In this post I share 4 secrets to staying inspired that any creative can use – good for any situation from looming deadlines to severe creative blocks, these will keep you creating!The Beginner's Guide to Finding Creative Ideas - 4 secrets to staying inspired!

The threat of creativity blocks is real for the full range of creative people. It can cause issues for anyone who creates or innovates on a regular basis. You might find yourself in this situation if you call yourself:

  • chef

  • painter

  • illustrator

  • blogger

  • author

  • journalist

  • entrepreneur

  • teacher

  • story-teller

  • playwright

  • animator

  • crafter

  • sculptor

  • songwriter

  • and the list goes on…

But how does a creative person come up with ideas? How does anyone come up with good ideas and prevent blocks?

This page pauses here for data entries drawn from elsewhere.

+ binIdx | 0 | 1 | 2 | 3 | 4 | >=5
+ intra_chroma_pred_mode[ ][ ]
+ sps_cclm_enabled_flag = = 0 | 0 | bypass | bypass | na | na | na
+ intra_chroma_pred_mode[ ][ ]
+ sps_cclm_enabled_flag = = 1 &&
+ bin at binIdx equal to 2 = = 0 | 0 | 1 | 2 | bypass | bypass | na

Ideas are easy. You just have to be open to them. The more you practice being open to ideas, to playing with concepts, and mixing and matching in your head, the more ideas you will have.

Free-write for Ideas

One way to start mixing and matching your thoughts, is to pour everything out onto a page. To do this, you want to practice “free-writing.” Free-writing is when you write your stream of consciousness. You can give yourself a prompt to respond to (a word or phrase works well) or you can write anything that is on your mind. Set a timer for five or ten minutes, and write everything that pops into your head. Don’t worry about grammar, form, punctuation, or spelling. The point is to get the thoughts out so you can begin to process them. From there you can move onto other practices to help you mix and match.

Finding Creative Ideas through A Brainstorm

If you struggle with recognizing ideas even after doing a free-write, the easiest thing to do is brainstorm. This is a systematic way you can set aside time and energy to generate ideas. The key to this is to say “yes” to anything and everything that pops in your head. Brainstorming is not the time to vet ideas – that comes later. Focus instead on generating as many ideas as you can.

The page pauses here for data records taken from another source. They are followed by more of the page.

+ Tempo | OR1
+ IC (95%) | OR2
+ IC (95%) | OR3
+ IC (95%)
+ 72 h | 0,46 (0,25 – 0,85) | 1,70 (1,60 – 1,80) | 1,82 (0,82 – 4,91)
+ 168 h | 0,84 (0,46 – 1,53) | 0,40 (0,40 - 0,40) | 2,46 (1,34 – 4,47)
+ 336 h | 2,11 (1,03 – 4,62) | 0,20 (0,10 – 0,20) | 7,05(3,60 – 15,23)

There are several formats you can use:

  1. Cloud (or cluster)

  2. List

  3. Question

When people think of “brainstorming” they often think of a cloud or cluster diagram. In this, you write a central word and then write related words around. Once you have this first circle of words, you write as many related words around each of those. This is a good format if you have a topic in mind, but you’re still not sure where to go from there.

Another format for a given topic, or to start from scratch, is making a list. Listing is also the go-to format for those of us who are less visual. In this, you just write down as many things related to a topic or goal (i.e. essay, novel, etc) as possible. Once you have your list, you may see trends and you can go back and categorize as needed (this is helpful for further developing ideas or assessing your interest).

A final brainstorm format is questioning. This is really only good as a secondary brainstorm technique where you’re struggling to develop an idea. For example, if you’ve already got your idea in hand, but you’re struggling with details, questioning is a good plan. Just take your topic and answer the questions: who, what, when, where, why, and how. You’ll be amazed at how much detail you can develop!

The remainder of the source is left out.